The continuing violence underscores how daunting opposition to the American occupation is. U.S. military officials say U.S. troops are slowly winning against al-Sadr's forces in southern Iraq, driving them from places such as Karbala and challenging them in Najaf and Kufa.

But in Sadr City, al-Sadr's Mahdi Army remains firmly in control, despite efforts by the U.S. Army to negotiate a cease-fire with tribal sheiks and a recent weapons buyback program that cost the U.S. Army $1.3 million.

Home to a third of Baghdad's population of 5 million, Sadr City is a cauldron of misery that's a breeding ground for the insurgency.

Crushing poverty and joblessness grip the largely Shiite section of eastern Baghdad. Young, out-of-work men are heeding the call to take up arms against the Americans.

Some experts say the anti-American resistance in Sadr City is a more overtly hostile expression of what many Iraqis feel privately: a growing resentment over the U.S.-led occupation.

Others say the resistance is more narrowly connected to al-Sadr: The neighborhood is named for his father, a revered cleric killed by Saddam Hussein.

While al-Sadr doesn't have the status his father did, he's cultivated the poor and drew from them militiamen for his Mahdi Army. Many of the fighters battling U.S. forces around cities such as Najaf are thought to be from Sadr City.

The U.S. military has tried for weeks to regain control of Sadr City. U.S. forces first proposed a cease-fire to tribal leaders who could act as intermediaries with the militia.

"They had come to an agreement that the coalition forces would reduce their presence inside Sadr City as long as they saw a reduction in the attacks against Iraqi police stations, a reduction in violence," said Brig. Gen. Mark Kimmitt, the chief military spokesman for the U.S.-led coalition.

It worked for a few days. But the fighting resumed this past weekend, with reports of at least two dozen Iraqi fighters killed. The militiamen have resumed roaming the streets at night with rocket-propelled grenade launchers and setting up checkpoints to intimidate coalition sympathizers.

On Sunday, the roar of explosions and the crackle of gunfire echoed through Sadr City.

Noticeably absent from the streets were the Iraqi police. At noon, about 30 militiamen attacked a police station. U.S. forces responded and were able to repel the attackers. There were no reports of American or Iraqi police casualties.

"We are about 500 policemen in Sadr City, and that's not enough," complained the police chief of Sadr City, Col. Maruf al Lami.

Ismail Ibrahim, 35, who runs a small bootleg CD and DVD shop, sympathized with the Iraqi police. "What can they do?" he asked. If the police go out, he said, "they will be killed."

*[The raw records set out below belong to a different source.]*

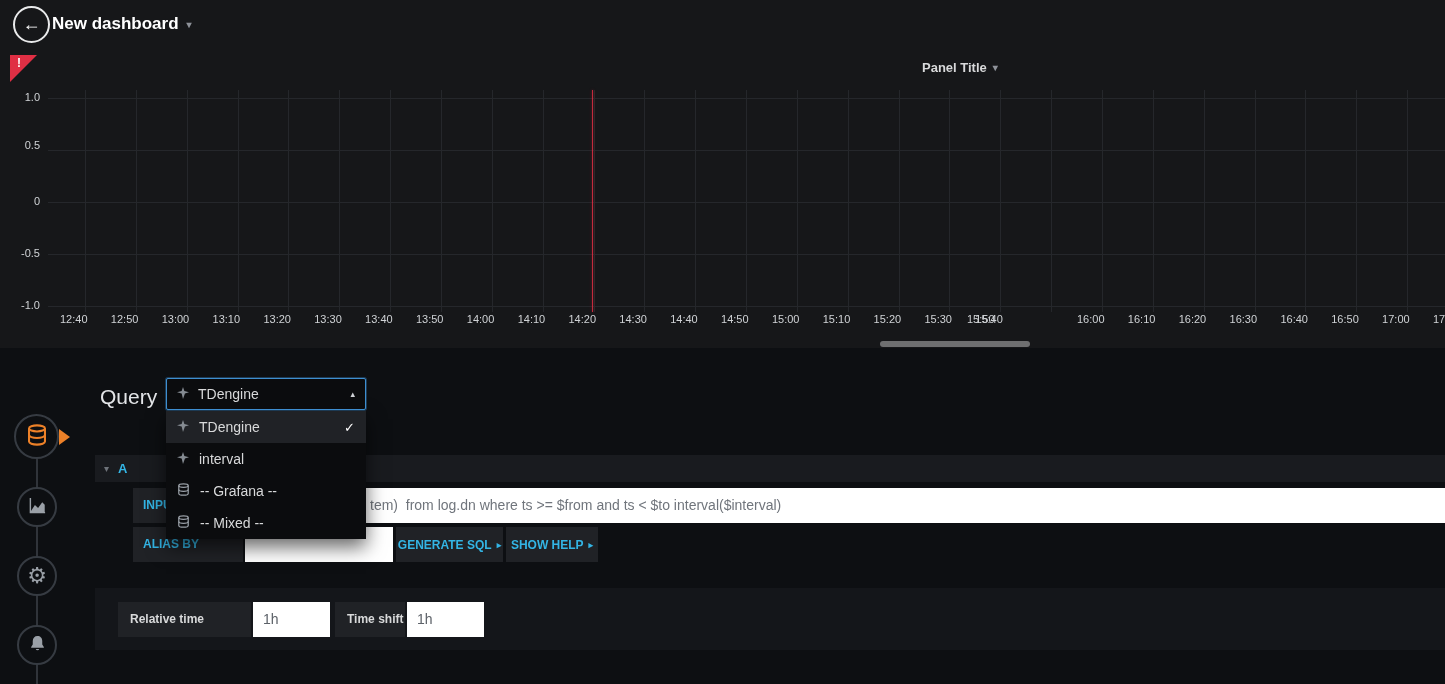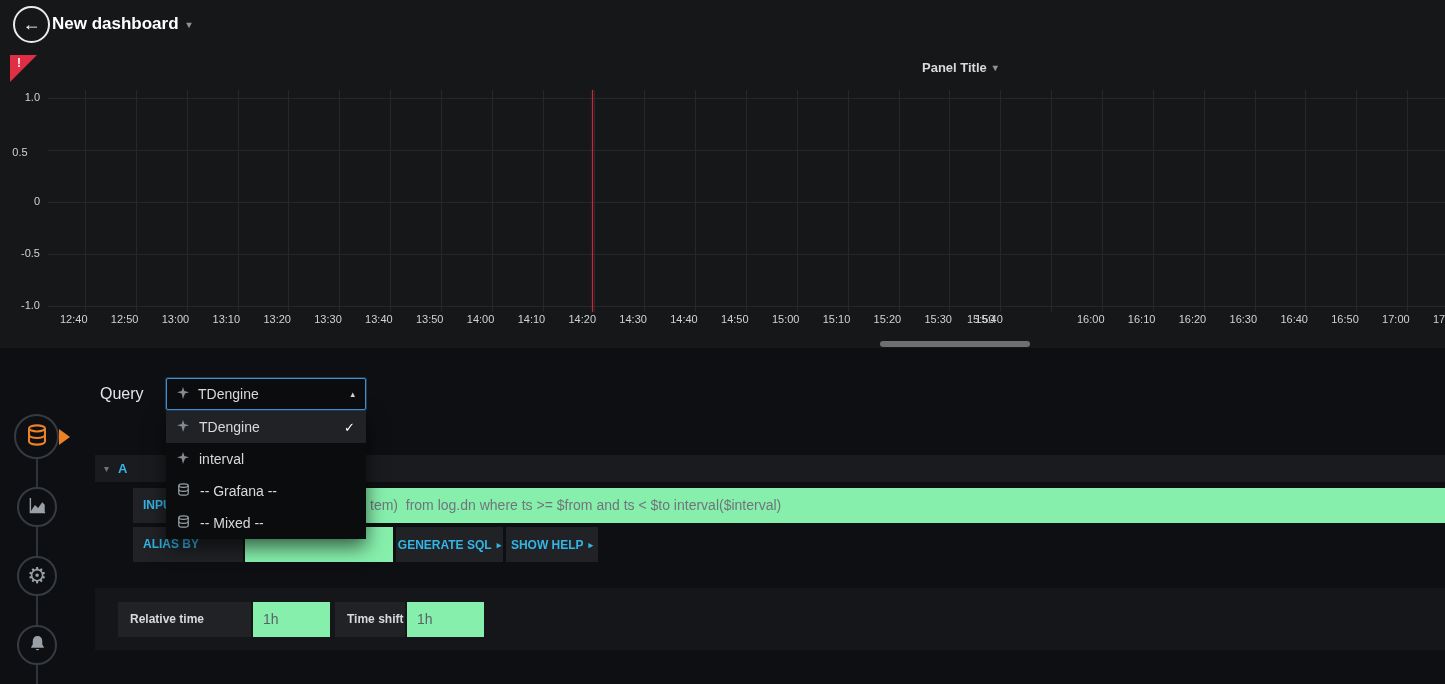"0.5" div.ylab { text-align: center -> none; top: 91px -> 84px }
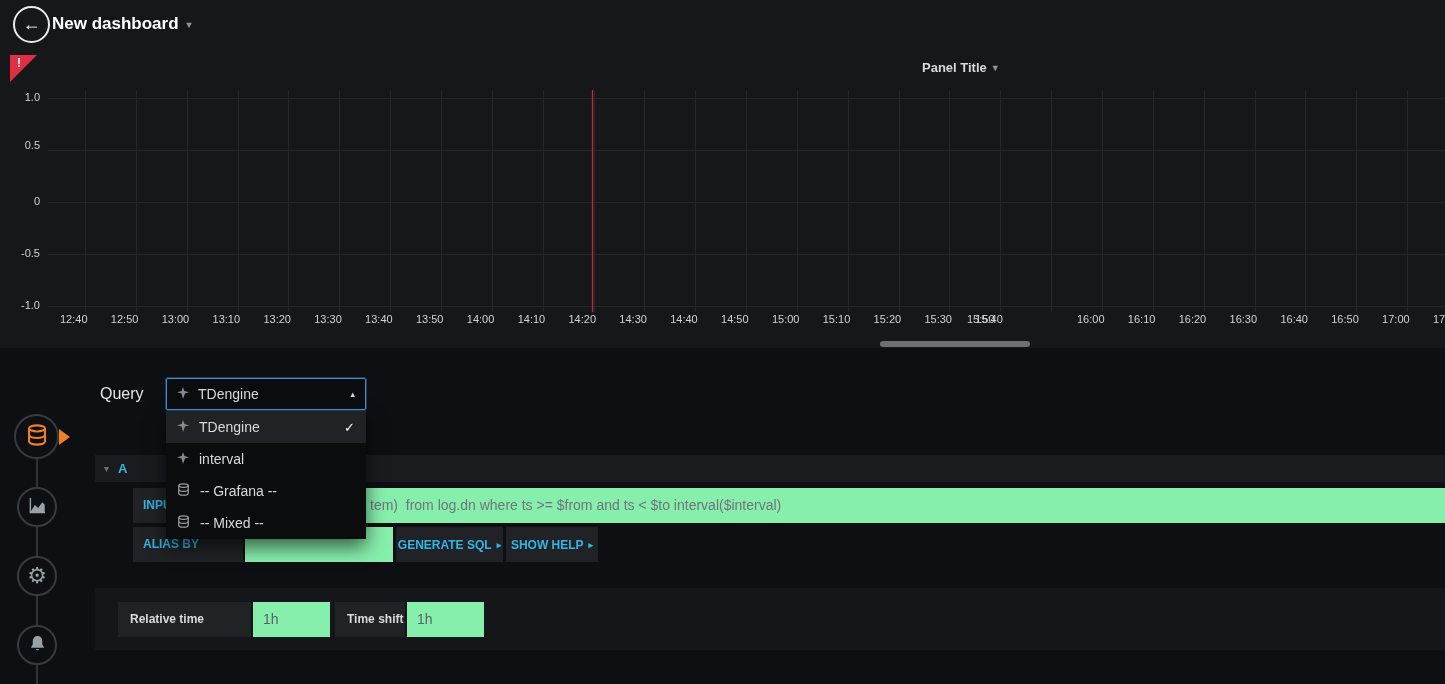"Query" .q-label { font-size: 16px -> 21px }
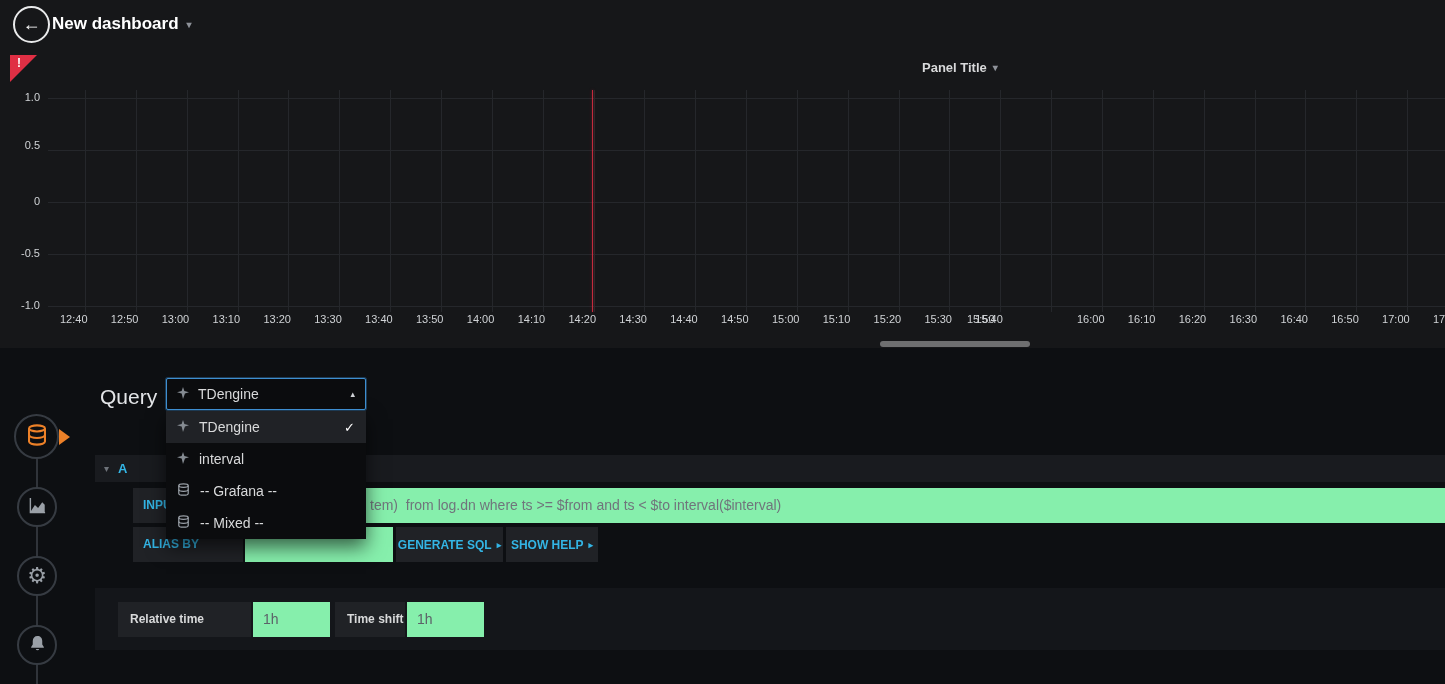"tem) from log.dn where ts" .field { background: #86efac -> #ffffff }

Trying to reassert control of the streets, U.S. forces blew apart al-Sadr's local office on May 10. But within days, residents erected new walls and covered them with a fresh coat of white paint. This week, al-Sadr supporters mingled outside but declined to speak to a reporter.

At the U.S.-supported office of the District Advisory Council, which is guarded by two Bradley Fighting Vehicles and surrounded by razor wire, residents pursue compensation claims for damages as a result of U.S. actions.

In a back room on Sunday, Mohammed Naj, 23, helped to process the claims. He showed a visitor a list of what had been paid recently: $300 for broken car windows; $1,000 for bullet holes in a car. The largest amount was $6,500 for a car that was shot and caught fire.

Outside in the lobby, Jafar Arnos, 40, was waiting to seek compensation for the death of his 4-year-old daughter, Zahraa, who was shot in the neck as she sat in the back seat of her father's taxi on April 5 as they were driving home from a funeral.

Arnos hobbled around the waiting room on crutches, his left leg bandaged from what he said was a bullet wound from the same shooting, which he blamed on a U.S. soldier. He said he hasn't been able to work since the injury.

"I have a family to support," Arnos said. "I'm hoping they will pay me."

Ali Ismail, 32, came seeking help for his 62-year-old father, who was shot on April 4. He believes his father, who remains in a hospital, was hit by stray U.S. gunfire.

"I have nothing against them," he said of the Americans, "but I hope they leave so we can go on with our lives."

———

(c) 2004, Knight Ridder/Tribune Information Services.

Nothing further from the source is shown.